▸ Task to complete:
Below are some records. Print exactly the lines between the one holding "(431, 649) none" and the one holding "[382,857,404,868] her ->", inclusive, and nothing else.

▸ Supplied entries:
________________________

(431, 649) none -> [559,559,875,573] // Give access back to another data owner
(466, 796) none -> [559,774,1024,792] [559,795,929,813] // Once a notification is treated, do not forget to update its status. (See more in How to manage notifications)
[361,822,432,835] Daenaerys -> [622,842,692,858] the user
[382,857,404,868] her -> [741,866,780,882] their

________________________

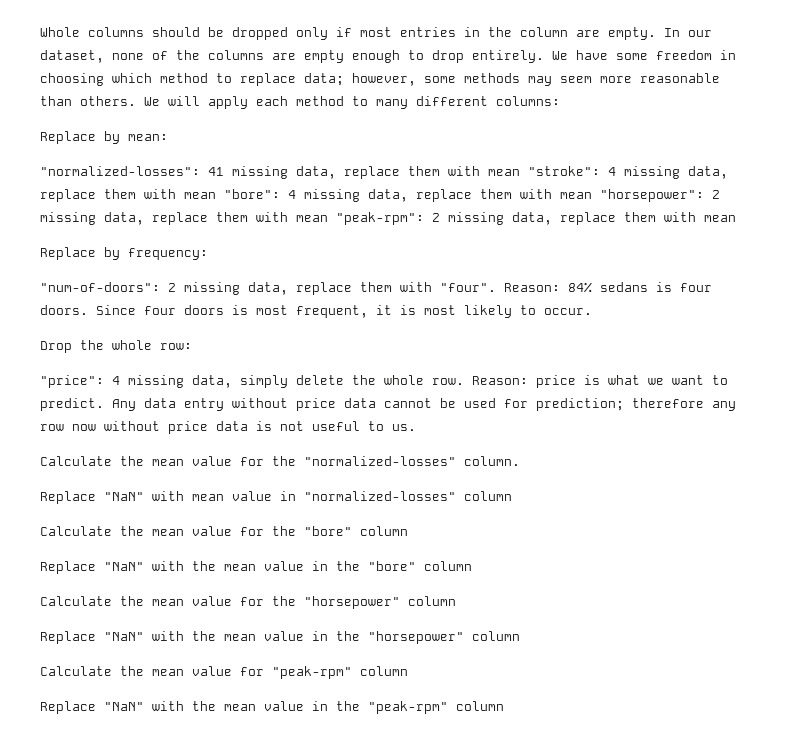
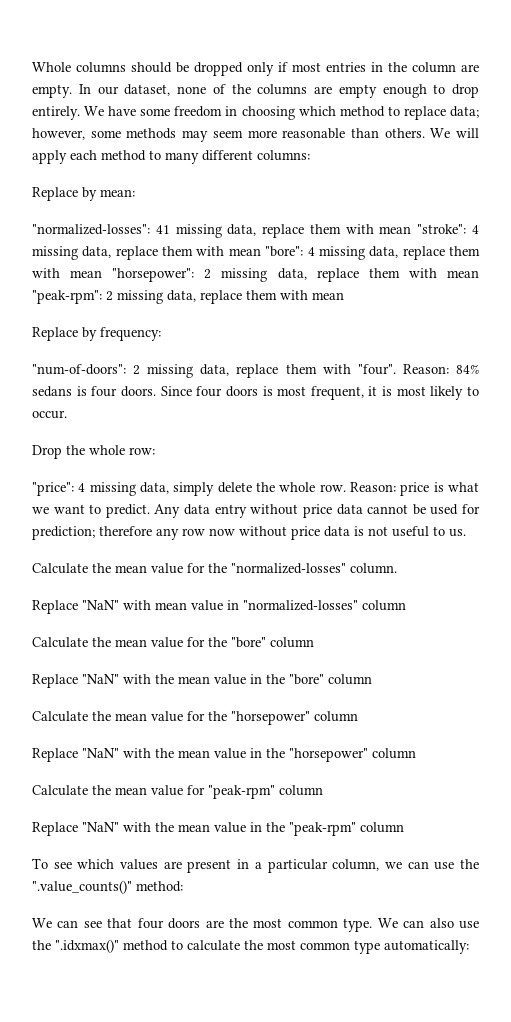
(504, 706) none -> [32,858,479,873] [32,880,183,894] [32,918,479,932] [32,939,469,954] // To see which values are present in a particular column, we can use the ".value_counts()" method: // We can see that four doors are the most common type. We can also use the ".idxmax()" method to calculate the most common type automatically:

________________________

▸ Result of this task:
(431, 649) none -> [559,559,875,573] // Give access back to another data owner
(466, 796) none -> [559,774,1024,792] [559,795,929,813] // Once a notification is treated, do not forget to update its status. (See more in How to manage notifications)
[361,822,432,835] Daenaerys -> [622,842,692,858] the user
[382,857,404,868] her -> [741,866,780,882] their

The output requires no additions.